Pero no es esto de lo que les quería hablar. Como les decía, fue una noche ni bien ingrese a mi habitación. Claro que estaba solo, ¿Cuándo me vieron con alguien? Me llamo la atención un finísimo hilo de plata que cruzaba el techo de lado a lado. Finísimo hilo de plata… no era un hilo, y mucho menos de plata, pero es en lo único que pienso una y otra vez cuando busco el modo de describirlo. Lo paradójico (o no tanto) es que esta aparición (porque si nos ponemos estrictos no fue un descubrimiento, esto se apareció ante mí porque así lo quiso. Es cierto que lo busque durante larguísimos años, pero sin éxito) se dé exactamente un mes después de mi completo abandono de la búsqueda. Y cuando digo completo me refiero a eso, no exagero. Tome todas mi notas, investigaciones, apuntes, archivos de audio y video, fotografías… absolutamente todo, lo apile en el centro del jardín, espere a que anocheciera, lo bañe en querosén y arroje un fósforo. Me senté a un lado y espere. Como segundo a segundo las llamas iban consumiéndolo todo. Años deshechos en cuestión de minutos. El espectáculo fue hermoso. Se consumía una gran parte de mi vida y lo disfrutaba, ladrillos que se volvían polvo, polvo que se desvanecía en el aire. A medida que el fuego avanzaba el humo se volvía seguro destino de todos esos años. No me pesó ni me costó. Tenía la sensación de que ese final siempre lo supe, que simplemente lo tenía que aceptar. Y en esa aceptación me encontraba.
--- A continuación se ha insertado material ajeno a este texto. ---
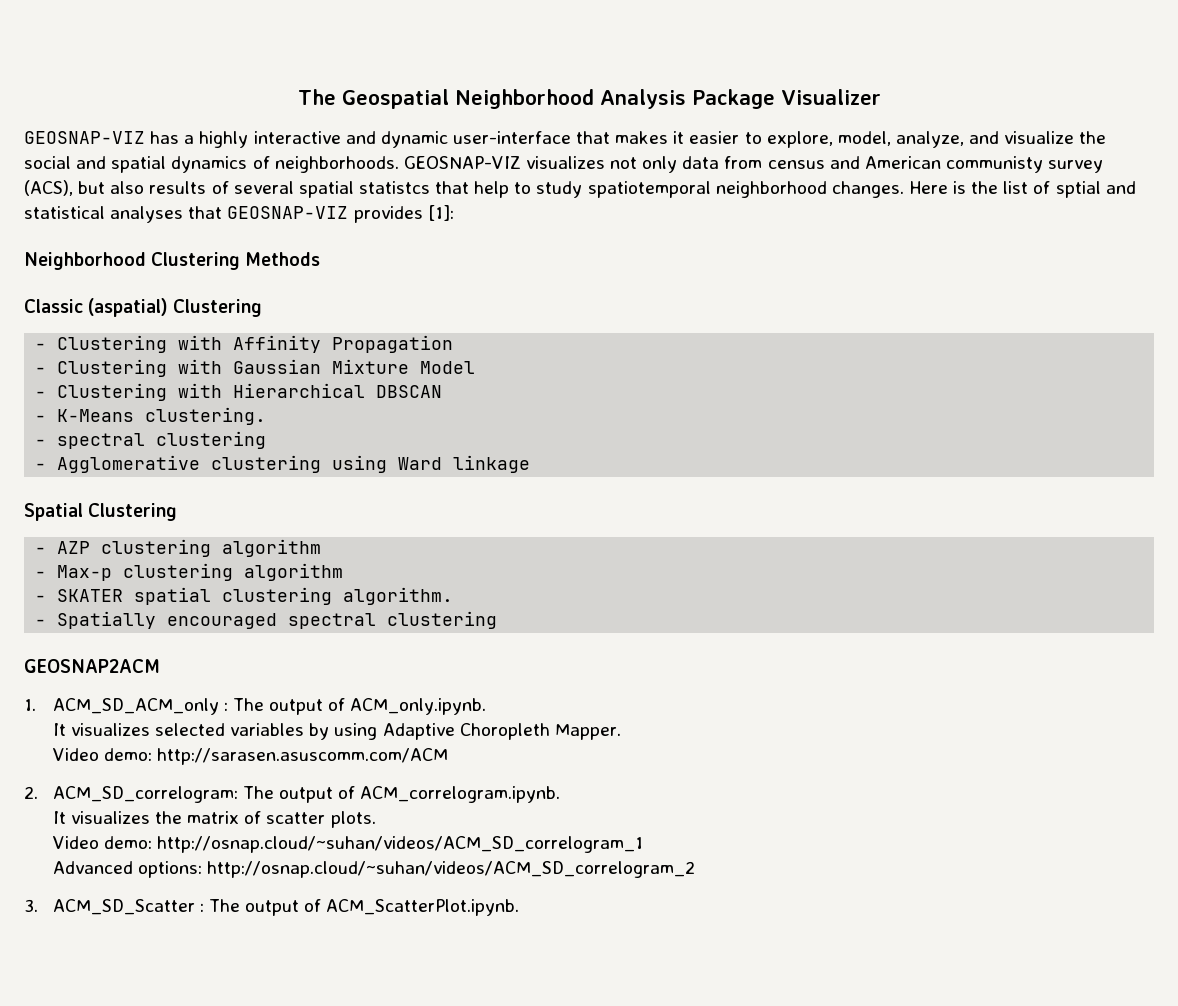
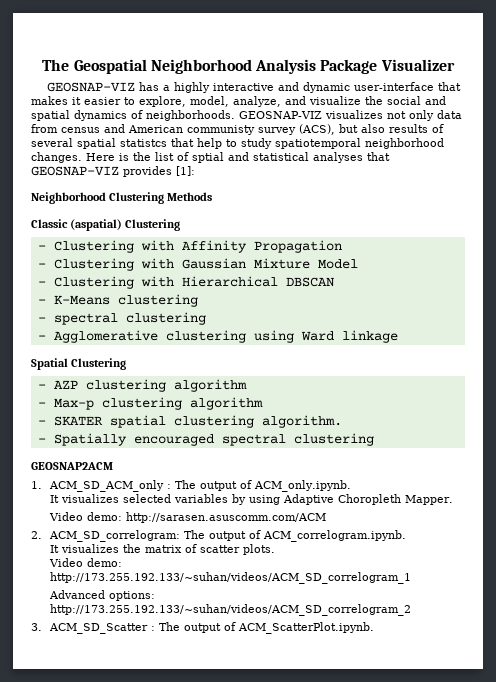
- - K-Means clustering.
+ - K-Means clustering
- Video demo: http://osnap.cloud/~suhan/videos/ACM_SD_correlogram_1
+ Video demo: http://173.255.192.133/~suhan/videos/ACM_SD_correlogram_1
- Advanced options: http://osnap.cloud/~suhan/videos/ACM_SD_correlogram_2
+ Advanced options: http://173.255.192.133/~suhan/videos/ACM_SD_correlogram_2

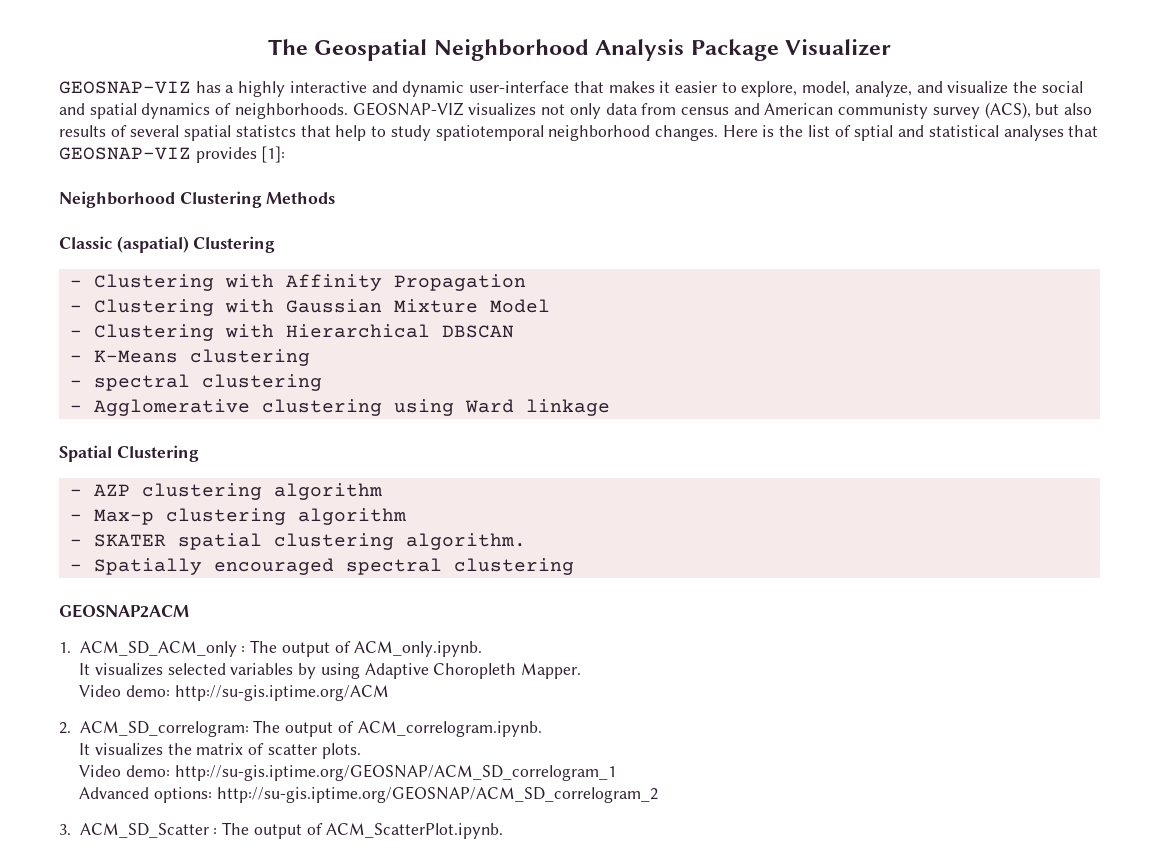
- Video demo: http://sarasen.asuscomm.com/ACM
+ Video demo: http://su-gis.iptime.org/ACM
- Video demo: http://173.255.192.133/~suhan/videos/ACM_SD_correlogram_1
+ Video demo: http://su-gis.iptime.org/GEOSNAP/ACM_SD_correlogram_1
- Advanced options: http://173.255.192.133/~suhan/videos/ACM_SD_correlogram_2
+ Advanced options: http://su-gis.iptime.org/GEOSNAP/ACM_SD_correlogram_2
Mi gran incendio dio tema para hablar en el barrio durante unas semanas. “A ver si ahora se tranquiliza un poco”, “quizá ahora lleve una vida normal”, y cosas por el estilo se repetían viejos y padres en el almacén, en las esquinas, en la entrada de la escuela. Por supuesto que yo lo sabía, incluso lo escuchaba ya que no se esmeraban en ocultar su desacuerdo con mi vida. Pero esta vez fue distinto. Trate por una vez de hacerles caso, oír sus suplicas, de zambullirme en ese juego estúpido que tanto les gusta. Me busque un trabajo que ocupara mi cabeza (cuando digo trabajo me refiero a un “trabajo normal”), por las tardes veía películas, empecé a hacer deporte.

Algunos vecinos comenzaron a saludarme, me iban aceptando al ver que de a poco compartía sus mismos esquemas, me amaestraba, ya no incomodaba. Otros, reticentes a cambios repentinos, me miraban con más recelo que antes, como si todo fuese un engaño perpetrado por mí con algún maquiavélico designio. Y extrañamente algo así fue lo que término ocurriendo, pero sin que yo me hubiera propuesto nada.